Le amiche del cuore sanno come aiutarsi, sostenersi e ridere insieme delle reciproche disgrazie che la vita non è sempre rosea come vorremmo e il principe azzurro  da un bel po’ di tempo ha perso il suo colore naturale.

Cosa ci resta? Ridere insieme e sdrammatizzare!

Lei parte per due settimane di mare blu e vento e sabbia e altre amiche e relax e chupitos e ogni bendidio che Lanzarote può regalare.

E’ agitata perchè prima della partenza deve prevedere tutte le possibili variabili e, possibilmente, far entrare in valigia le soluzioni.

Ed ecco che intervengo io, nel tardo pomeriggio, ad aiutarla a liberarsi del superfluo che, chi resta, vede con occhi più razionali ed elimina il peso inutile.

E’ stata abbastanza brava, non fosse per: 2 (!!!)  flaconi di olio per capelli, creme solari scadute, le scarpe della zia Pina che sono rimaste a terra, il bagnoschiuma mezzo vuoto sostituito da campioncini, il mezzo kilo di noci/noccioline/mandorle (ma non si trovano ovunque nel mondo???) e … il thè pe rla prima colazione dell’arrivo e 2 lime [“Tesoro, ma tu non sei normale!!! ma che ti porti a fare il lime a Lanzarote??? e il thè??? Fai la spesa e trovi tutto lì’!!!” , Lei “Eh ma il primo giorno cosa bevo a colazione? No, dai mi sento più serena se mi porto il thè da casa!” e lì ho ben compreso che si tratta di patologia da “copertina di Linus” e non ho insistito perchè lasciasse a casa detta mercanzia].

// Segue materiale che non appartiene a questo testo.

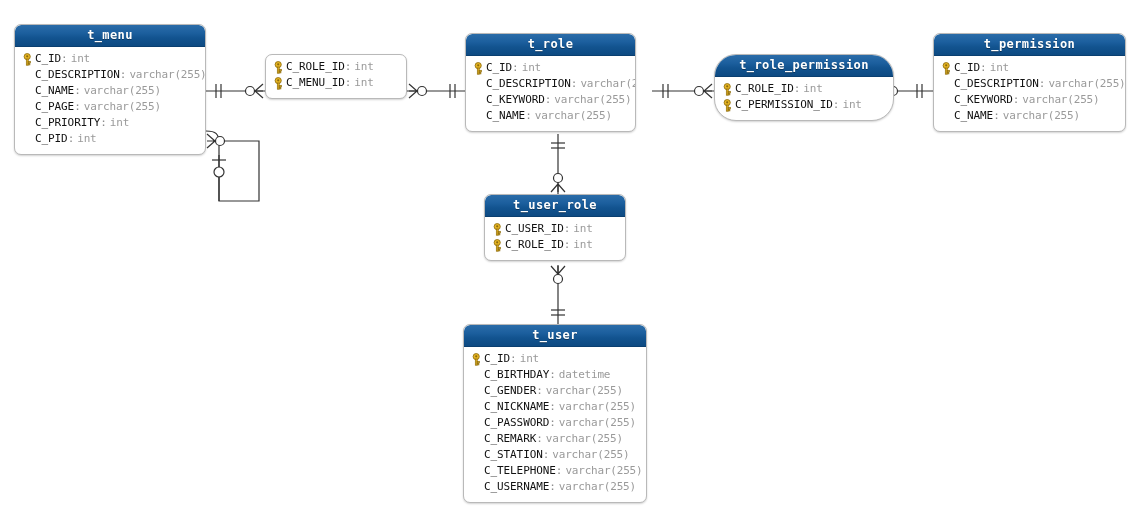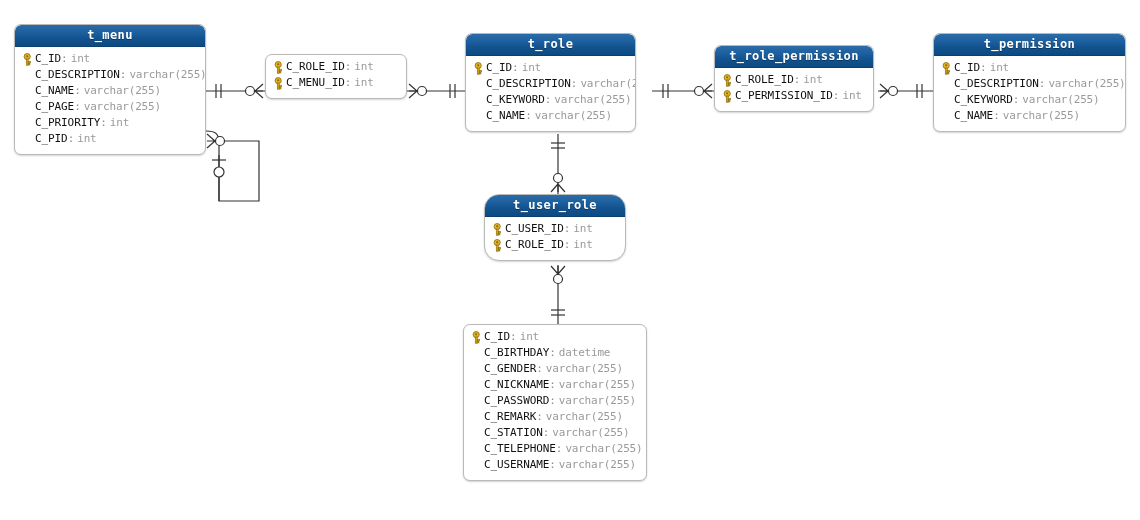"t_role_permission" div.entity { border-radius: none -> 22px; top: 45px -> 54px; width: 160px -> 180px }
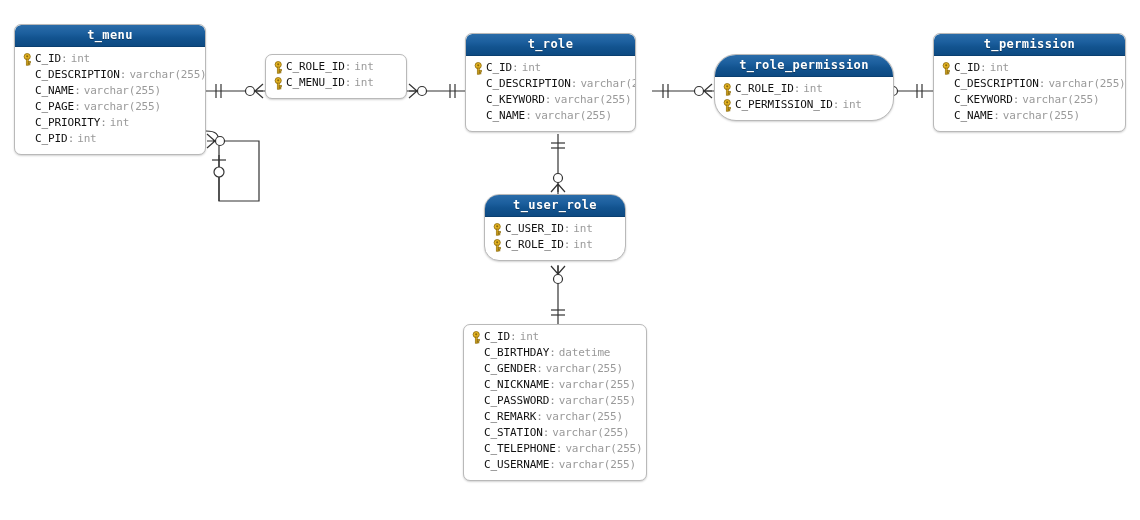"t_user_role" div.entity { border-radius: 15px -> none }
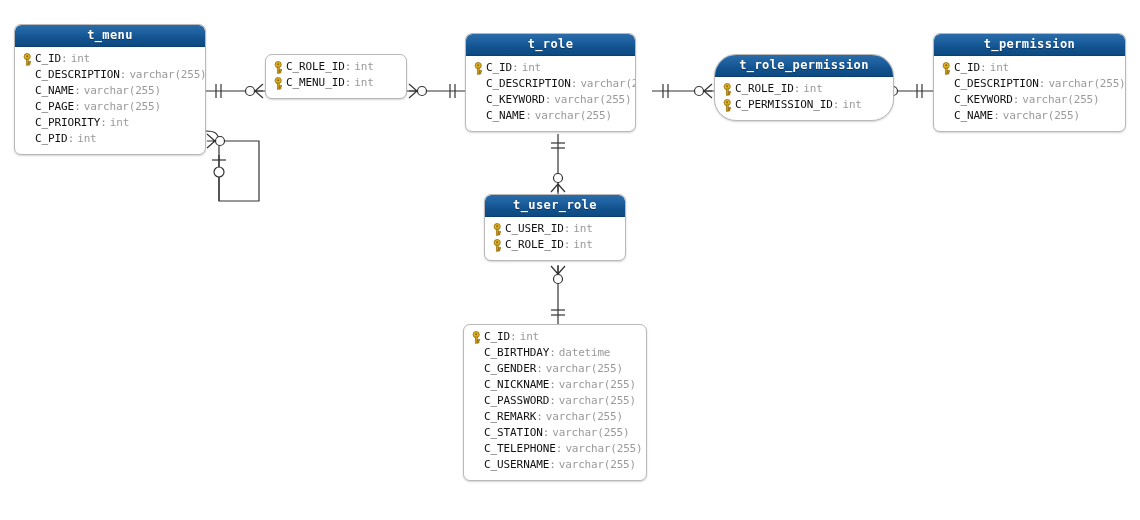"t_user" div.entity-header { html: none -> <div>t_user</div> }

Le dico brava che non si è portata dietro l’armadio intero. Faccio per andare via e Lei, ingenuamente, se ne esce con un “Porto anche questo che altrimenti lo butto”, mi giro e vedo l’amica con un tocco di formaggio puzzone, mezzo avariato che voleva nascondere in valigia.

Vi risparmio quello ciò è uscito dalla mia bocca, prima insulti pesanti che si sono immediatamente tramutati in una colossale e fragorosa risata di entrambe.

Perchè, per noi donne, la valigia è anche questo!